A remark by Justice Thomas in an earlier case encouraged this Privileges or Immunities project, but he has also said that while the clause should be reconsidered it shouldn’t be used expansively. There didn’t seem to be any other enthusiasm for the Privileges or Immunities project on the bench during oral argument. Justice Scalia said to Gura, “what you argue is the darling of the professoriate, for sure, but it’s also contrary to 140 years of our jurisprudence.”  

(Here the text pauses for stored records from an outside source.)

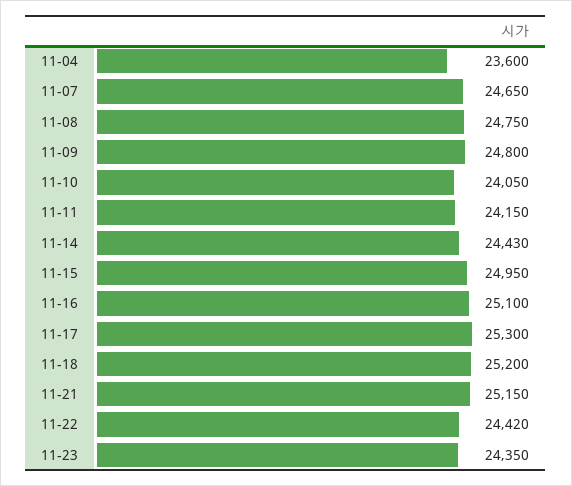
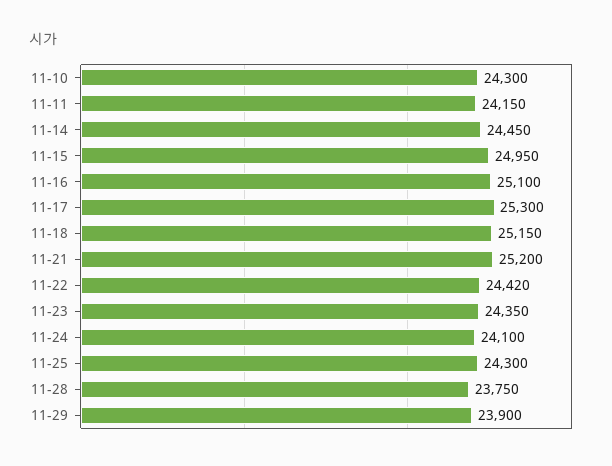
11-04: 23600 -> none
11-07: 24650 -> none
11-08: 24750 -> none
11-09: 24800 -> none
11-10: 24050 -> 24300
11-14: 24430 -> 24450
11-18: 25200 -> 25150
11-21: 25150 -> 25200
11-24: none -> 24100
11-25: none -> 24300
11-28: none -> 23750
11-29: none -> 23900

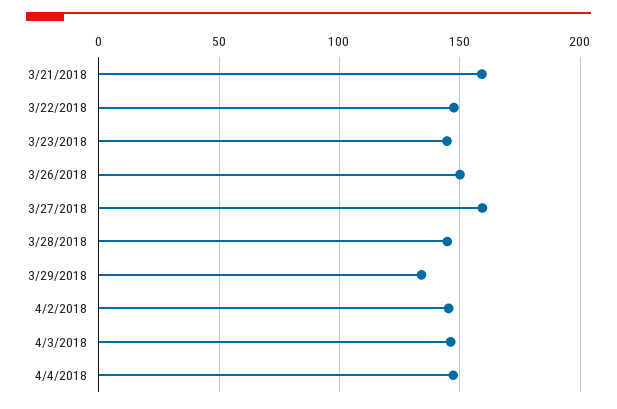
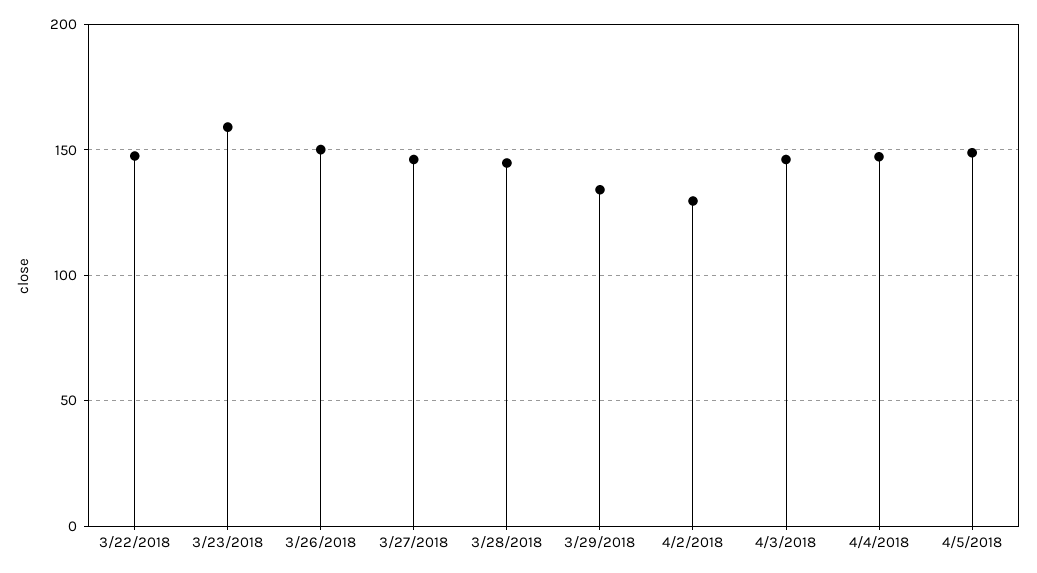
3/21/2018: 160 -> none
3/23/2018: 145 -> 160
3/27/2018: 160 -> 145
4/2/2018: 145 -> 130
4/5/2018: none -> 150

If the Supreme Court does incorporate the Second Amendment, I suspect it will do it the old-fashioned way and leave the Privileges or Immunities Clause and the Slaughter-House Cases in peace. That is probably just as well given that the Supreme Court and the lower federal courts will soon be   getting more Obama appointees who  may be expected to have designs of their own for the Privileges or Immunities Clause. There is no reason to believe that the federal judiciary will be any more protective of economic liberties and property rights under the opaque Privileges or Immunities Clause than it has been under the Due Process, Takings, and Contracts Clauses, which actually contain the words property, liberty, and contract.

Reviving the Privileges or Immunities Clause has intellectual and historical appeal, but it is no substitute for the harder task of convincing judges and the politicians who select them that property rights are human rights.